Within days, Carlos Beltran tossed out a lifeline on the group chat that the MLB players who played for Puerto Rico's World Baseball Classic team continued to conduct all summer long. He had spoken with Houston's owner, and Jim Crane was on board. Crane would dispatch a couple of jets with supplies to the island, and another to ferry people out of the destruction and back to the United States.

"My family was able to get out on that plane," Hernandez explained. "My fiancee's entire family was able to get out on that plane. Mr. Crane was extremely generous for what he did. There was no reason for him to do all of what he did for my people back home."

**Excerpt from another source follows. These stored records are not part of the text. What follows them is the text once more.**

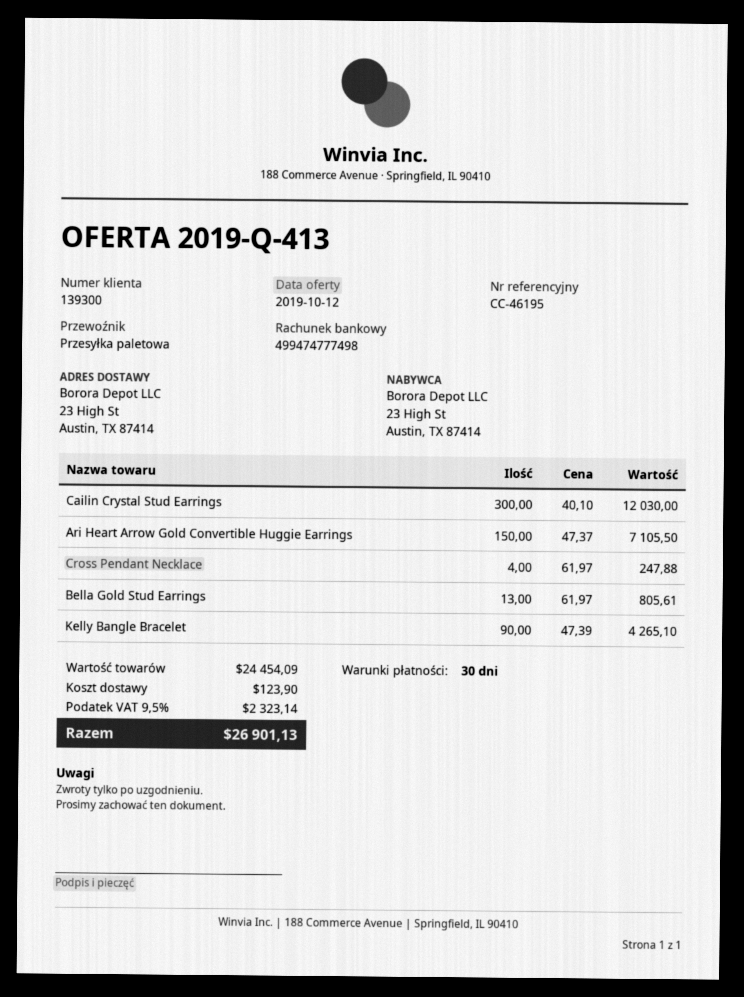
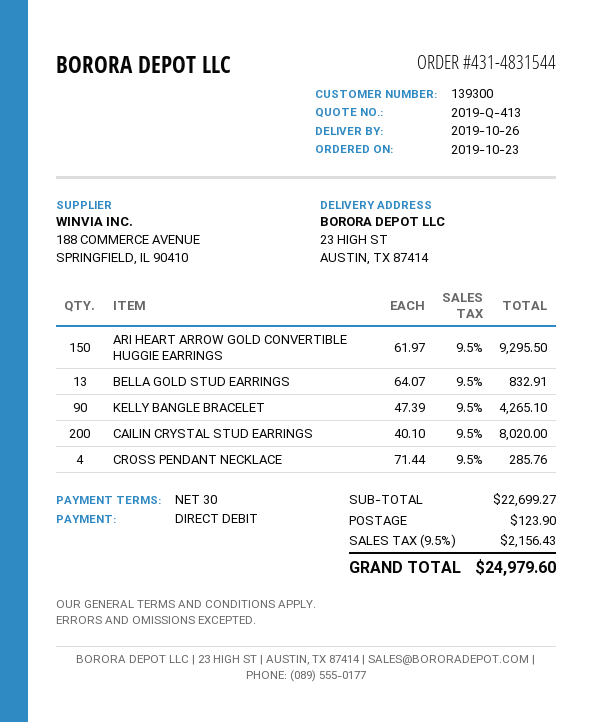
Cailin Crystal Stud Earrings: 300 x 40.10 = 12030.00 -> 200 x 40.10 = 8020.00
Ari Heart Arrow Gold Convertible Huggie Earrings: 150 x 47.37 = 7105.50 -> 150 x 61.97 = 9295.50
Cross Pendant Necklace: 4 x 61.97 = 247.88 -> 4 x 71.44 = 285.76
Bella Gold Stud Earrings: 13 x 61.97 = 805.61 -> 13 x 64.07 = 832.91
subtotal: 24454.09 -> 22699.27
tax: 9.5% = 2323.14 -> 9.5% = 2156.43
total: 26901.13 -> 24979.60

Then Hernandez, his voice cracking, uttered those resounding words that will echo throughout this Houston-Los Angeles World Series, and beyond.

"There's still some good people in the world, man."

Beltran, who quickly donated $1 million of his own money to the relief efforts, approached Crane practically before the winds died down and the damage was fully known in Puerto Rico.

"We'll make it happen," Crane told him.

"It was a quick response, actions right away," Beltran said. "He put me in contact with his company and we were able to move a lot of things quickly."

Together, Beltran and others collected about 500,000 pounds of donations. Crane supplied the airplanes and the schematics. He also supplied a charter passenger plane straight from San Juan to Houston's Hobby Airport. Roughly 100 passengers were aboard, including, among many others, family members of Beltran, Astros bench coach Alex Cora, Cleveland Indians star shortstop Francisco Lindor and Hernandez. 

"It was just something we knew how to do," Crane says, modestly. "We had luckily raised a bunch of money when we had the big disaster here in Houston [Hurricane Harvey], and we diverted some of that cash to help pay for all that."

For Hernandez, it was a summer filled with emotions. He just missed Maria, leaving Puerto Rico the day before the hurricane made landfall after attending the funeral of his grandfather, Enrique Sr.'s father.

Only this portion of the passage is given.